• **TASK TO CARRY OUT**
Here is the task for the records below: repeat exactly the lines from the one with "[486,939,530,953] <br> -> (332, 858) none" to the one with "(629, 320) none", both included, and nothing else.

• **DATA EXTRACTS**
+++
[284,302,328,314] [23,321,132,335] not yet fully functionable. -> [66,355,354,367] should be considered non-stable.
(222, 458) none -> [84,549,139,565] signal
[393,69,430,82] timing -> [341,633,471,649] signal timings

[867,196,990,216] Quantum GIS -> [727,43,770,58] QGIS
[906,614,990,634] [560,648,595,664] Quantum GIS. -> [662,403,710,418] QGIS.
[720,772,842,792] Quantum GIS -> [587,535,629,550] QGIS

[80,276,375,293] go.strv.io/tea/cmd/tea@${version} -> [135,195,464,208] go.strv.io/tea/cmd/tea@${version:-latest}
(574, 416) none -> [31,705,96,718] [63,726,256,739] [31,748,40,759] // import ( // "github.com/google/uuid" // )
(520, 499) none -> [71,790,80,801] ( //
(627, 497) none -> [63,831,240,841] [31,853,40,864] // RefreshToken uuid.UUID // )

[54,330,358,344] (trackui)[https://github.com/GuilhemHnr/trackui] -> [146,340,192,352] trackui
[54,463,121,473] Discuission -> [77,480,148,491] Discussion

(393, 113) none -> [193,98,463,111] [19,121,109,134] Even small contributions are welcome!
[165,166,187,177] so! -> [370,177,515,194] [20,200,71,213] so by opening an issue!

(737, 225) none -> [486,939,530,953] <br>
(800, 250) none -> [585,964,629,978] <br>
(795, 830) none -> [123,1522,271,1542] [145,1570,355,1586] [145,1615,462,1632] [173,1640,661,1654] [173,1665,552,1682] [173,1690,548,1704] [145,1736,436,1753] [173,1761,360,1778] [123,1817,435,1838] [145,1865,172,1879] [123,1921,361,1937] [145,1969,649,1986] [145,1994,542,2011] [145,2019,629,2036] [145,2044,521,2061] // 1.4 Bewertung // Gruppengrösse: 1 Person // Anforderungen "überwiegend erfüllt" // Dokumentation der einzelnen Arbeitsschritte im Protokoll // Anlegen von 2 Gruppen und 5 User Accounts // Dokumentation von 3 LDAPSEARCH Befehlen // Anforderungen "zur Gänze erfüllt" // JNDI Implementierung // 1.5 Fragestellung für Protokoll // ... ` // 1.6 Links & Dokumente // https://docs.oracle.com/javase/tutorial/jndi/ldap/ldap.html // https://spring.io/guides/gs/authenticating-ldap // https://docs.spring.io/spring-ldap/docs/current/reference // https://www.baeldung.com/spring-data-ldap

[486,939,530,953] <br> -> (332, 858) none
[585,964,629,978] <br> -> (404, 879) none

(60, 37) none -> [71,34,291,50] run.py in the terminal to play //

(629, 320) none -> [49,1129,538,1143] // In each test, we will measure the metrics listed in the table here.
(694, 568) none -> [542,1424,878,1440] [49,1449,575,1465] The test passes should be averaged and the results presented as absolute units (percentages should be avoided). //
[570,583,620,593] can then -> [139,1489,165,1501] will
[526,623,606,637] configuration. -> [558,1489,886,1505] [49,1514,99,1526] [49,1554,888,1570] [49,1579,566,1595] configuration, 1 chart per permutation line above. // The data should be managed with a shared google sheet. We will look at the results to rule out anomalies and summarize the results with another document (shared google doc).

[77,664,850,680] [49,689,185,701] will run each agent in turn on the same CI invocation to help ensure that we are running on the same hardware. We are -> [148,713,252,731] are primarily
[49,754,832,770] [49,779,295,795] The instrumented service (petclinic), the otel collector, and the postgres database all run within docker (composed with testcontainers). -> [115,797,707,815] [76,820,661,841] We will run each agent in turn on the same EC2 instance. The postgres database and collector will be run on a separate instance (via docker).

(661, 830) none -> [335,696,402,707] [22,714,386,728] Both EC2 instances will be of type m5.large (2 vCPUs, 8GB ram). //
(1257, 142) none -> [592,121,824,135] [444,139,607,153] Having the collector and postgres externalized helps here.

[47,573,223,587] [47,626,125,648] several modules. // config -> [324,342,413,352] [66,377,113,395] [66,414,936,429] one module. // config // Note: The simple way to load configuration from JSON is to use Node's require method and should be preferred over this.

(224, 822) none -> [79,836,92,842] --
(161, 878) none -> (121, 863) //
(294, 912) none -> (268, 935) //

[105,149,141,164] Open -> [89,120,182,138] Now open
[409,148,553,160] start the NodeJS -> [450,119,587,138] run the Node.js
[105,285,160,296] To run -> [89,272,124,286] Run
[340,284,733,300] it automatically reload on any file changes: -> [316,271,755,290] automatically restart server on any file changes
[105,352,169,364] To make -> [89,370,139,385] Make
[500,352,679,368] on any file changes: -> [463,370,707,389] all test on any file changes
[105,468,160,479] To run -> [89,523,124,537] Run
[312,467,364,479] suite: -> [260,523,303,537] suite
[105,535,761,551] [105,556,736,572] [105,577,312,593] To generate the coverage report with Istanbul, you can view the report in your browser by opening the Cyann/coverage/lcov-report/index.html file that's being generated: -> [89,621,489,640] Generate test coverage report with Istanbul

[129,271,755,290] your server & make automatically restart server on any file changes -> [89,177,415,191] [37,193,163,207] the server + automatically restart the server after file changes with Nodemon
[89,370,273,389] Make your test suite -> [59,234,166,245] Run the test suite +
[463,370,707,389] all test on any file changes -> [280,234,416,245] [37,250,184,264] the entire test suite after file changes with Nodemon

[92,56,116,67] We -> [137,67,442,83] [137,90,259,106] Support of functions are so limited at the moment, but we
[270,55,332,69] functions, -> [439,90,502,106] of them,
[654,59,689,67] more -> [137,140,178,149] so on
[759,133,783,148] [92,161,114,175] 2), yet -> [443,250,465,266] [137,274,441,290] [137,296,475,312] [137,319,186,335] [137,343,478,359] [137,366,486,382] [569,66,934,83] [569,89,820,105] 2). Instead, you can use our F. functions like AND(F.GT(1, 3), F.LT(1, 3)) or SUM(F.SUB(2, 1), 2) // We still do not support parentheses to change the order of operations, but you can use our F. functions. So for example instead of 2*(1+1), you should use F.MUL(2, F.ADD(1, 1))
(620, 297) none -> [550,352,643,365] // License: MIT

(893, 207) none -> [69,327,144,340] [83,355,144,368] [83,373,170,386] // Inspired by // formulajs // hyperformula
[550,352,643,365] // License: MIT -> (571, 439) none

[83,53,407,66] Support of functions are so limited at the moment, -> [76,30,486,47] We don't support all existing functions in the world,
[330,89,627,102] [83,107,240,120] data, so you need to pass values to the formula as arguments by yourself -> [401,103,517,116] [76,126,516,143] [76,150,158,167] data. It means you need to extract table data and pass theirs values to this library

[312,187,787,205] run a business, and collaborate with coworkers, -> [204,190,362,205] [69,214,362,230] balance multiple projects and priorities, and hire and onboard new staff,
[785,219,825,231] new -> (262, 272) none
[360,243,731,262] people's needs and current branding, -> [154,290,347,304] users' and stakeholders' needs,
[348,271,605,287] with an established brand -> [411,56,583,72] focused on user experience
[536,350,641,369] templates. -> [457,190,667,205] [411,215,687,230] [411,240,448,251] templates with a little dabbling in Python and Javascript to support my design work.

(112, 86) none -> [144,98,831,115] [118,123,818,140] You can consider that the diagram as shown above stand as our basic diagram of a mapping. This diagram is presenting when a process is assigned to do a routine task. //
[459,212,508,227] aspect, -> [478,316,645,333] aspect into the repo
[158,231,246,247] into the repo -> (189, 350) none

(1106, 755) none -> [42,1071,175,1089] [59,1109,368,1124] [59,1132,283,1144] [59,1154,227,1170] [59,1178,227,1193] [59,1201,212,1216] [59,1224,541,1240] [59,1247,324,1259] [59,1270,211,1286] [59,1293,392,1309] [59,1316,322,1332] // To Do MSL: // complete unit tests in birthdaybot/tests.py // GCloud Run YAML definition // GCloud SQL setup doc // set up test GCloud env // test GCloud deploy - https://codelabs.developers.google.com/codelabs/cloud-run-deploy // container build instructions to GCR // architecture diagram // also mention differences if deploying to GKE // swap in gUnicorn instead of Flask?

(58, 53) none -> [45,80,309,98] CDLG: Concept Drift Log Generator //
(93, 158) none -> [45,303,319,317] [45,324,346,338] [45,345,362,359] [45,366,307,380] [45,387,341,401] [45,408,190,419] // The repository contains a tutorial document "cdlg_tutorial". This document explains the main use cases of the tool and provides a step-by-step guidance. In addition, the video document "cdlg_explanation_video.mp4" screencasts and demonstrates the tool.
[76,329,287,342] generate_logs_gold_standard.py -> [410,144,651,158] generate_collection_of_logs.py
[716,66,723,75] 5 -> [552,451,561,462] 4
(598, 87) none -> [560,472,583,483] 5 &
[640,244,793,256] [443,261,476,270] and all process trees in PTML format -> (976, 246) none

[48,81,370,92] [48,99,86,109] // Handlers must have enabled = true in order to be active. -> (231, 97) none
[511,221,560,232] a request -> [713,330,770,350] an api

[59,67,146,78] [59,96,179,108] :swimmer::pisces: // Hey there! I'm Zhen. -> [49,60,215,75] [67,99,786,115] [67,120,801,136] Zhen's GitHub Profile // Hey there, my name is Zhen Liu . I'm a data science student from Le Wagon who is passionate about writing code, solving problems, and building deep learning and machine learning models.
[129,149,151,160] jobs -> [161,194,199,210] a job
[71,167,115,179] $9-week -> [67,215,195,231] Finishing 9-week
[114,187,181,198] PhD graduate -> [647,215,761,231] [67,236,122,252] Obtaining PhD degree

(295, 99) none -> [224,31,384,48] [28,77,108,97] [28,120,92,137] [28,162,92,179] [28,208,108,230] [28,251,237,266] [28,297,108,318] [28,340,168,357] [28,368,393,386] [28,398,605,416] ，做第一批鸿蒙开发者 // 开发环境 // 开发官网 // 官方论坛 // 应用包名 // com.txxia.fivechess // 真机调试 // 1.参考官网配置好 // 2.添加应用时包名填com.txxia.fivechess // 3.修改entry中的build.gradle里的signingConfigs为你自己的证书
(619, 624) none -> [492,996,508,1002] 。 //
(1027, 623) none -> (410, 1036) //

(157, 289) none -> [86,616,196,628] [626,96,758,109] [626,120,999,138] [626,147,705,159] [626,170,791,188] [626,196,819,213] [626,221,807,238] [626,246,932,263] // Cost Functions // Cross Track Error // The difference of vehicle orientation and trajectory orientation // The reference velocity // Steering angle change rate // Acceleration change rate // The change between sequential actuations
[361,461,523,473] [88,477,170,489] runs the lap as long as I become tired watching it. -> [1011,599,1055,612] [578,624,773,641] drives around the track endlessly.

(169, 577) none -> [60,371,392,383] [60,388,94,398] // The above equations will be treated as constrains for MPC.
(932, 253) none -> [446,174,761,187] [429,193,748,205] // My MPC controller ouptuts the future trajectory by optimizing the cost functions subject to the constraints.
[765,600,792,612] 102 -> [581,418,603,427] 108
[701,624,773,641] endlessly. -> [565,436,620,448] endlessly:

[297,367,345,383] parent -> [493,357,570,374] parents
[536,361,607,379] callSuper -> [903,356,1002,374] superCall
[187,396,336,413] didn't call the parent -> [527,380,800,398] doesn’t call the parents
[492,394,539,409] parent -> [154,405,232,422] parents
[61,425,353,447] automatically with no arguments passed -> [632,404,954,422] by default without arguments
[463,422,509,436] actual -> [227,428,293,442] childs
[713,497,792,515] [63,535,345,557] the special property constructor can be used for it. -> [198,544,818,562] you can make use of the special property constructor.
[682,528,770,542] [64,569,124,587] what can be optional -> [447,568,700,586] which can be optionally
+++
• **RESPONSE AREA**
[486,939,530,953] <br> -> (332, 858) none
[585,964,629,978] <br> -> (404, 879) none

(60, 37) none -> [71,34,291,50] run.py in the terminal to play //

(629, 320) none -> [49,1129,538,1143] // In each test, we will measure the metrics listed in the table here.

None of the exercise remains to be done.